Design Council support helped clarify the team’s business focus which helped to secure the involvement of manufacturer Panache Lingerie and distributor Oncology Systems Ltd.

This, in turn, helped the university successfully apply for £560k from the Invention for Innovation fund (i4i) – the National Institute for Health Research’s translational funding scheme which advances healthcare technologies.

 

 

 

With the Design Council, we were able to demonstrate the benefits of our products more clearly ... all of which was a great help to funding application.

 

 

Heidi Probst, Sheffield Hallam University

 

With three years funding in place, work then began on next-stage development.

“With the support we received from Design Council, we were able to demonstrate and explain the benefits of our products more clearly and better understand business development, business models and routes to market – all of which was a great help to funding application,” said Probst.

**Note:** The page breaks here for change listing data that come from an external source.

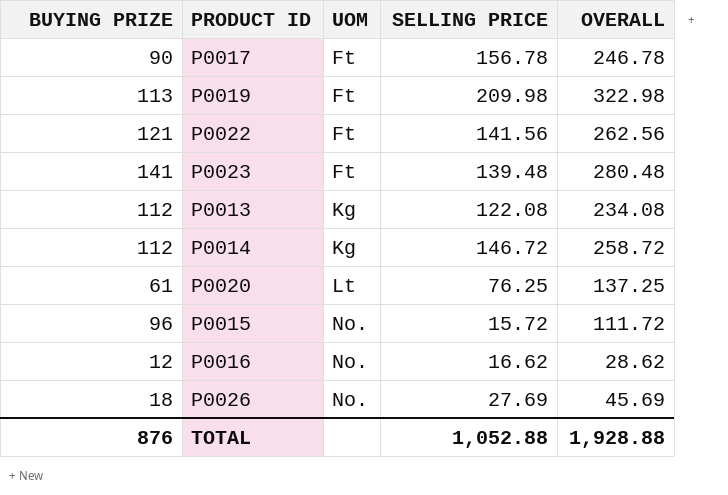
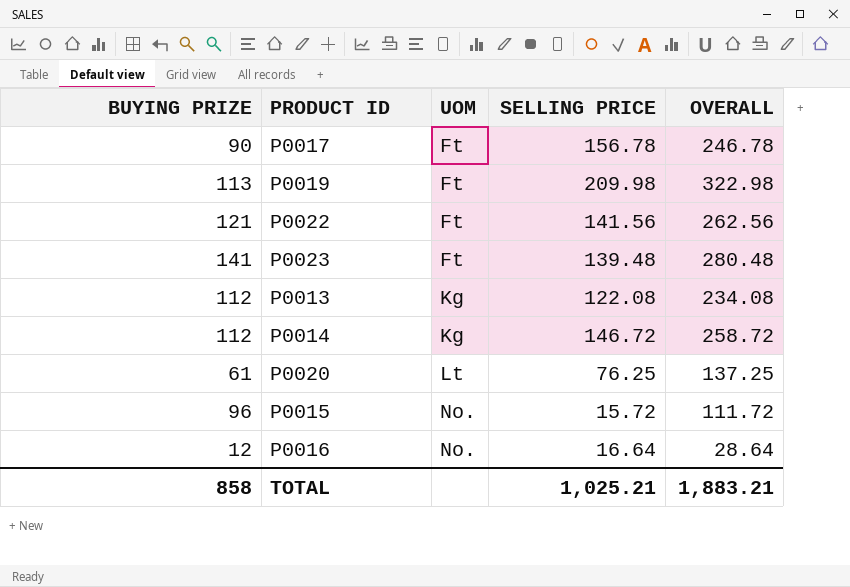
row P0026: 18 | No. | 27.69 | 45.69 -> none
P0016 | SELLING PRICE: 16.62 -> 16.64
P0016 | OVERALL: 28.62 -> 28.64
TOTAL | BUYING PRIZE: 876 -> 858
TOTAL | SELLING PRICE: 1,052.88 -> 1,025.21
TOTAL | OVERALL: 1,928.88 -> 1,883.21

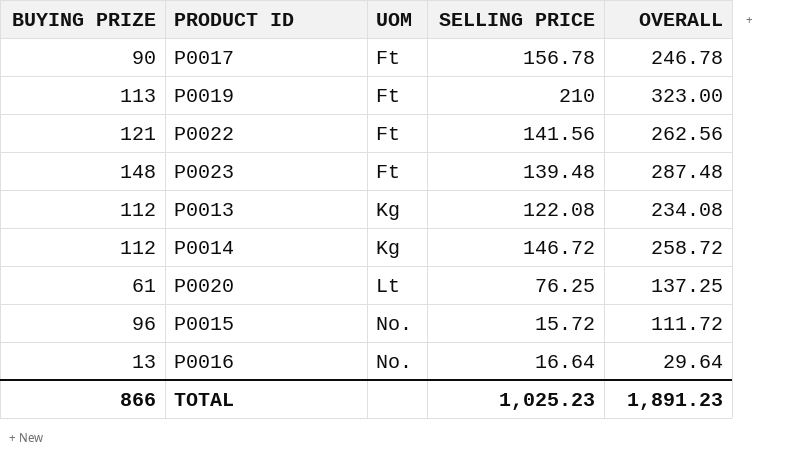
P0019 | SELLING PRICE: 209.98 -> 210
P0019 | OVERALL: 322.98 -> 323.00
P0023 | BUYING PRIZE: 141 -> 148
P0023 | OVERALL: 280.48 -> 287.48
P0016 | BUYING PRIZE: 12 -> 13
P0016 | OVERALL: 28.64 -> 29.64
TOTAL | BUYING PRIZE: 858 -> 866
TOTAL | SELLING PRICE: 1,025.21 -> 1,025.23
TOTAL | OVERALL: 1,883.21 -> 1,891.23

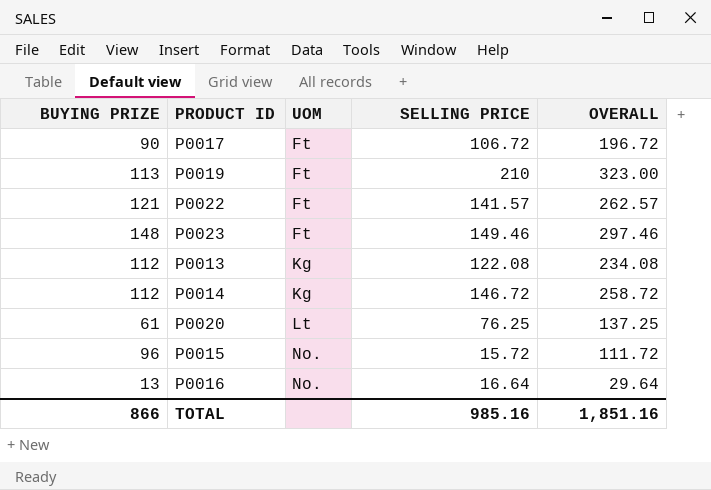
P0017 | SELLING PRICE: 156.78 -> 106.72
P0017 | OVERALL: 246.78 -> 196.72
P0022 | SELLING PRICE: 141.56 -> 141.57
P0022 | OVERALL: 262.56 -> 262.57
P0023 | SELLING PRICE: 139.48 -> 149.46
P0023 | OVERALL: 287.48 -> 297.46
TOTAL | SELLING PRICE: 1,025.23 -> 985.16
TOTAL | OVERALL: 1,891.23 -> 1,851.16

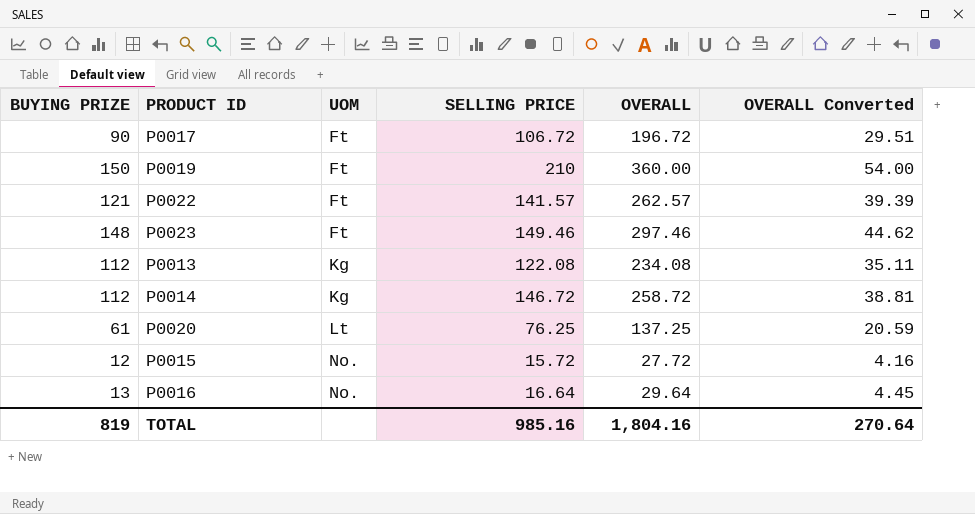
column OVERALL Converted | formula: none -> [OVERALL] * 0.15
P0019 | BUYING PRIZE: 113 -> 150
P0019 | OVERALL: 323.00 -> 360.00
P0015 | BUYING PRIZE: 96 -> 12
P0015 | OVERALL: 111.72 -> 27.72
TOTAL | BUYING PRIZE: 866 -> 819
TOTAL | OVERALL: 1,851.16 -> 1,804.16

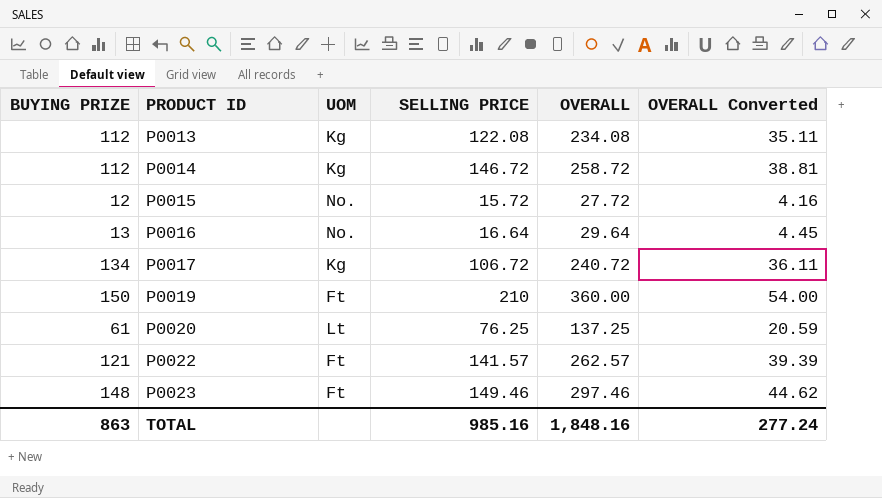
row order: UOM ascending -> PRODUCT ID ascending
P0017 | BUYING PRIZE: 90 -> 134
P0017 | UOM: Ft -> Kg
P0017 | OVERALL: 196.72 -> 240.72
P0017 | OVERALL Converted: 29.51 -> 36.11
TOTAL | BUYING PRIZE: 819 -> 863
TOTAL | OVERALL: 1,804.16 -> 1,848.16
TOTAL | OVERALL Converted: 270.64 -> 277.24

“We were doing lots right, but having affirmation of this was important as we’d not been sure – the DA’s reassurance was confidence-building.”

 As the team at Sheffield Hallam University approaches the end of the first year in its three year i4i funding, it is undertaking healthy volunteer testing in three different bra sizes and preparing its submission for NHS ethics approval. The next step will be a six-month patient study to assess clinical feasibility. This is due to get underway towards the end of 2016.